Stone, who had thought he was to keep his mouth shut, wasn't ready for the question. “Not really,” he said, tossing the ball back to Eggers.

“Do you mean to tell me,” Elena said, “that the people who are responsible for my husband's death should go unpunished?”

Stone found his voice. “Mrs. Fortescue,” he said, “if I may be candid, you hired a man, through Bill and me, to climb onto the roof of a building and photograph your husband in compromising positions. The attorneys for the owner of the building would work hard to make a case that
you,
therefore,
are responsible for your husband's death, and they might very well win with such a defense. Even if you won, the resulting publicity would be devastating to your reputation.”

“Then perhaps I should sue you for hiring an incompetent,” Elena said.

Eggers made a small choking noise.

“That would have the same result,” Stone said. “At the moment, the story the press has is that a burglar or Peeping Tom fell through the skylight. It is being reported as nothing more than a freak accident, which, of course, it was. There has been no mention of the woman or the motives of the man who fell. To pursue this further would not result to the benefit of anyone involved.”

Elena attempted to frown and failed. “What about your Peeping Tom? It seems to me that he might have a lawsuit against you, and eventually, me.”

“You may rest assured that that will not happen,” Eggers said.

Stone hoped he was right. The idea of Herbie Fisher suing had not occurred to him, and he hoped to God it hadn't occurred to Herbie.

“But
I'm
the injured party here,” Elena cried, banging her bony fist against the arm of the sofa.
"Somebody
has to pay for that injury!”

Eggers turned white and said nothing.

“Mrs. Fortescue,” Stone said, “may I be perfectly frank?”

“You'd fucking well better be,” Elena snarled. Her marble skin had turned bright pink.

“These events, as unfortunate for everyone as they
are, have inadvertently accomplished something that could not have been foreseen.”

“And what is that?” Elena demanded.

“It's an ill wind that blows nobody good,” Stone said, hoping that the cliché would find its mark.

It did not. “What the hell is that supposed to mean?” Elena cried, turning pinker.

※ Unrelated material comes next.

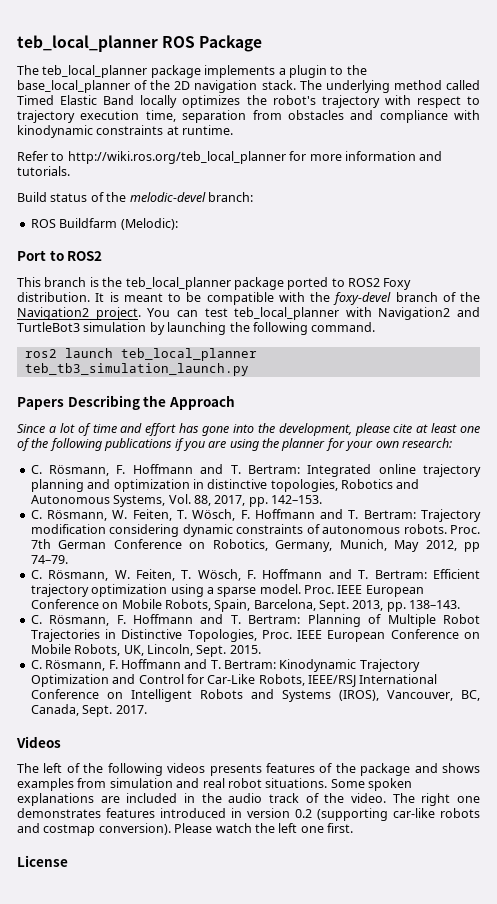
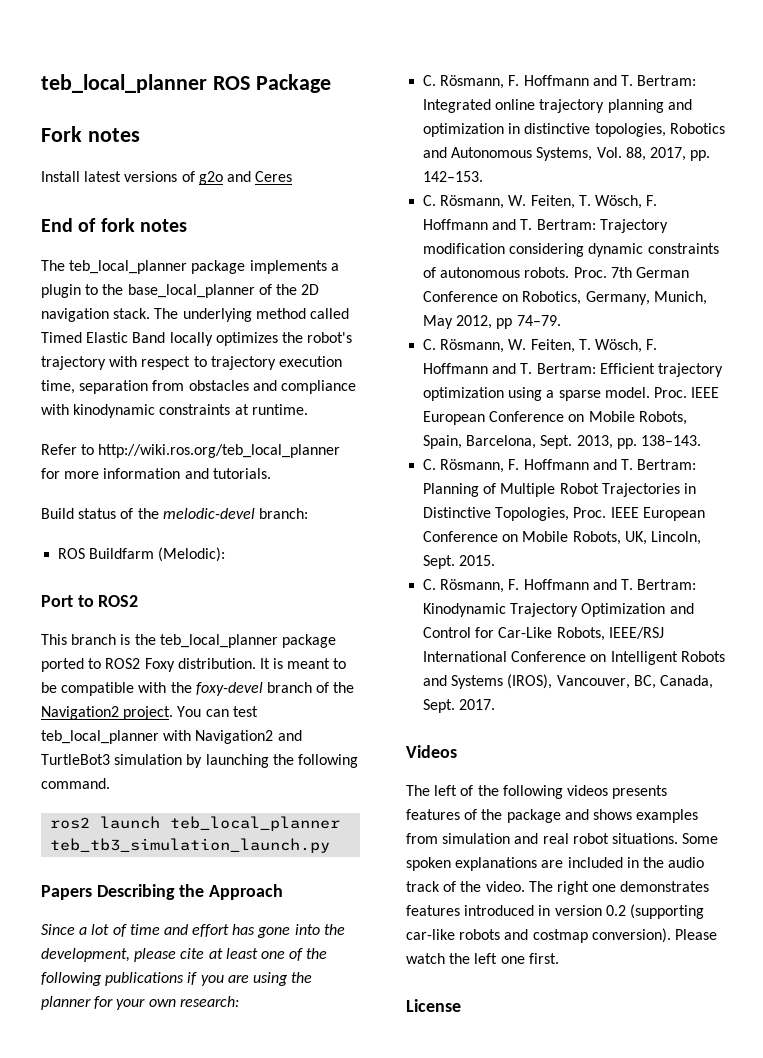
(263, 43) none -> [41,126,140,142] [41,171,293,185] [41,218,187,232] // Fork notes // Install latest versions of g2o and Ceres // End of fork notes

“An act of God, for want of a better term, has rid you of a husband who was unfaithful to you, and whom you had already decided to be rid of, and it has done so in a way that avoids the inevitable, damaging publicity of divorcing him and enforcing your prenuptial agreement.” Stone paused for effect. “Not to mention the very considerable expense of so doing.”

There was a long silence, finally broken by Elena Marks Fortescue. “You have a point,” she said. Then she got up and left the room the way she had entered it.

Eggers had been holding his breath, and he let it out in a rush.

Back on the street, looking for a cab, Eggers turned to Stone. “What about the photographs?” he asked.

Stone handed him a set, and Eggers looked at them briefly.

“And the negatives?” he asked.

Stone handed over an envelope containing the four frames. “You think we're out of the woods with Elena?” he asked.

“She didn't fire us, did she?” Eggers said cheerfully, waving down a cab and getting in. “Let's do lunch sometime.” He drove away.